Todos estes indicadores melhoraram face ao desempenho de 2015 e de 2016, segundo os autores do estudo (que calcularam os indicadores da farmácia média com base numa amostra de 1490 estabelecimentos). Porém, o sector, que soma 2942 farmácias e dá trabalho a 8958 farmacêuticos, continua a não ter viabilidade económica, sustentam os investigadores.

"Em todos os anos em análise, o resultado líquido da farmácia média apurado para o segmento de medicamentos comparticipados teve resultados negativos, confirmando que o modelo económico atual para a dispensa de medicamentos sujeitos a receita médica e não sujeitos a receita médica comparticipados não é economicamente viável".

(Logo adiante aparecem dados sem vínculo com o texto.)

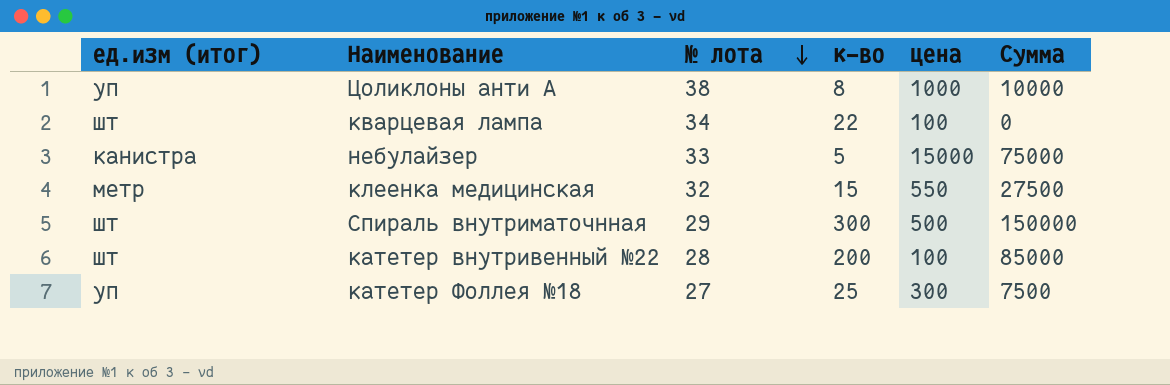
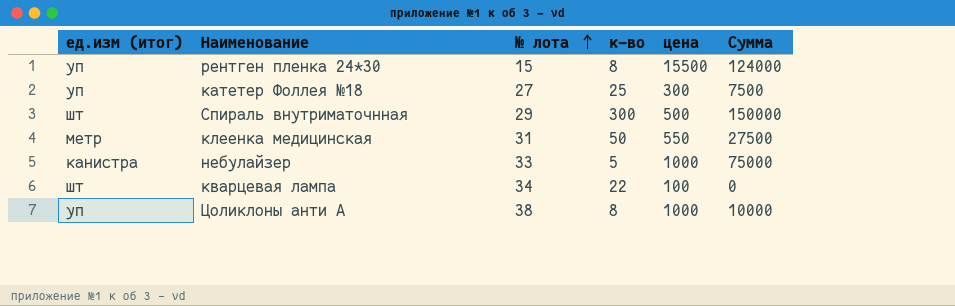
row order: № лота descending -> № лота ascending
row катетер внутривенный №22: шт | 28 | 200 | 100 | 85000 -> none
row рентген пленка 24*30: none -> уп | 15 | 8 | 15500 | 124000
клеенка медицинская | № лота: 32 -> 31
клеенка медицинская | к-во: 15 -> 50
небулайзер | цена: 15000 -> 1000

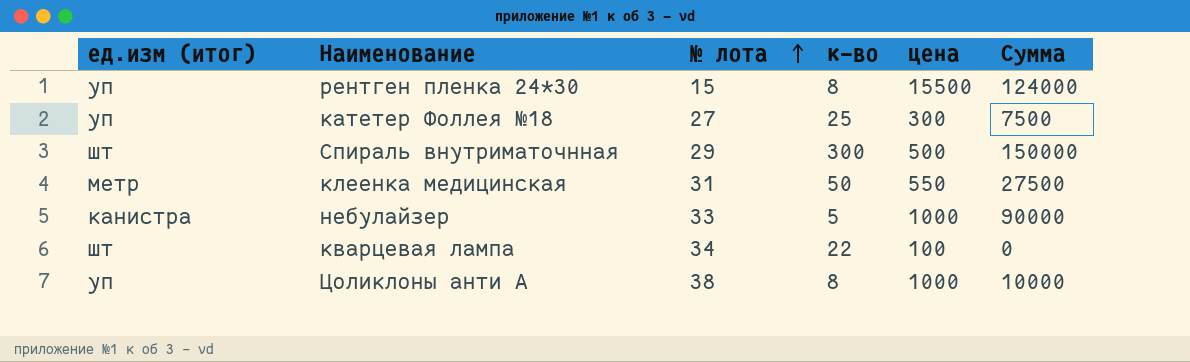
небулайзер | Сумма: 75000 -> 90000

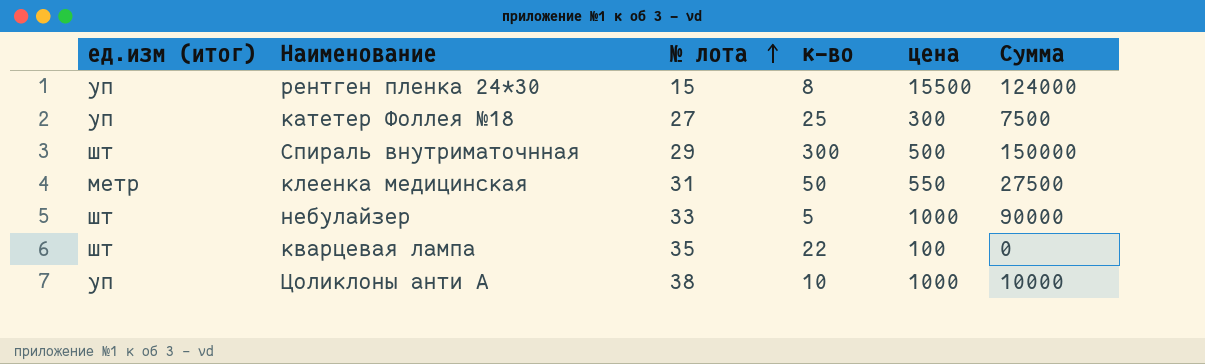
небулайзер | ед.изм (итог): канистра -> шт
кварцевая лампа | № лота: 34 -> 35
Цоликлоны анти А | к-во: 8 -> 10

Mesmo assim, no que toca ao acesso ao medicamento, “as farmácias apresentam uma correlação positiva com a distribuição da população, particularmente em relação à população com 65 anos ou mais. Os indicadores de cobertura farmacêutica parecem indiciar uma distribuição adequada às necessidades da população em especial em zonas mais desfavorecidas, como é o caso do interior de Portugal”, frisam os autores do estudo, que foi feito a pedido da ANF. “Em termos de comparação internacional, o número de farmácias em Portugal está em linha com a média europeia e acima da média mundial e também dos países da OCDE (Organização para a Cooperação e Desenvolvimento Económico)”, acrescentam Avelino Antão e Carlos Grenha.

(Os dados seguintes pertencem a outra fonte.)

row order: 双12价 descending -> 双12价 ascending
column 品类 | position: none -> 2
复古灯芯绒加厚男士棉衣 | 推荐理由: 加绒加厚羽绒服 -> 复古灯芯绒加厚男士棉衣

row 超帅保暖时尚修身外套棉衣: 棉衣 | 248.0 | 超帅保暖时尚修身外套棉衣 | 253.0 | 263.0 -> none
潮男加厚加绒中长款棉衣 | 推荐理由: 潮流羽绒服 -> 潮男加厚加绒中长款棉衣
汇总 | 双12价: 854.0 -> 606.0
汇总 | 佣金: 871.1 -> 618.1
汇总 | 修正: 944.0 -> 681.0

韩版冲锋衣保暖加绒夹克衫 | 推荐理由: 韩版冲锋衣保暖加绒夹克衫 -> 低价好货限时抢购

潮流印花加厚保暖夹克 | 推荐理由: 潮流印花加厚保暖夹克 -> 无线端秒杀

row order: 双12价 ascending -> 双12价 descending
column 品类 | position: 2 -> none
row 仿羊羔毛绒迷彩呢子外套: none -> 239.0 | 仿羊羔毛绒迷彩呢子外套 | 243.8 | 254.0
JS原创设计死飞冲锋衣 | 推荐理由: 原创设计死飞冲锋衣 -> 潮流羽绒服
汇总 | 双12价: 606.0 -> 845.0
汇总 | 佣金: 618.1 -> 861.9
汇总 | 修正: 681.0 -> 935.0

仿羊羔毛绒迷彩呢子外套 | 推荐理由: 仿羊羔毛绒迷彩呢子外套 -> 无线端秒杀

Tal não significa que as medidas de austeridade levadas a cabo no sector tenham sido inócuas para os doentes. “Os portugueses deixaram de conseguir aviar integralmente as receitas médicas à primeira. No ano passado, registámos a falta de mais de 48 milhões de embalagens de medicamentos. Esse fenómeno tem várias explicações, entre as quais a crise, as dívidas a fornecedores e a falta de liquidez de muitas farmácias. Com o esforço de todos, esse problema vai-se resolvendo”, relata o presidente da ANF. Aliás, Paulo Duarte, avisa que o retrato da distribuição geográfica de farmácias pode vir a alterar-se. “O pior é que as farmácias mais pequenas, como demonstra este estudo de forma inequívoca, se tornaram inviáveis Essa é uma das grandes questões atuais, não só de política de saúde mas também de coesão territorial. No interior desapareceram escolas, centros de saúde, tribunais e postos de correio. O Estado tem de decidir se também quer fechar farmácias e tornar o medicamento mais distante e de acesso mais difícil por parte das populações mais isoladas”.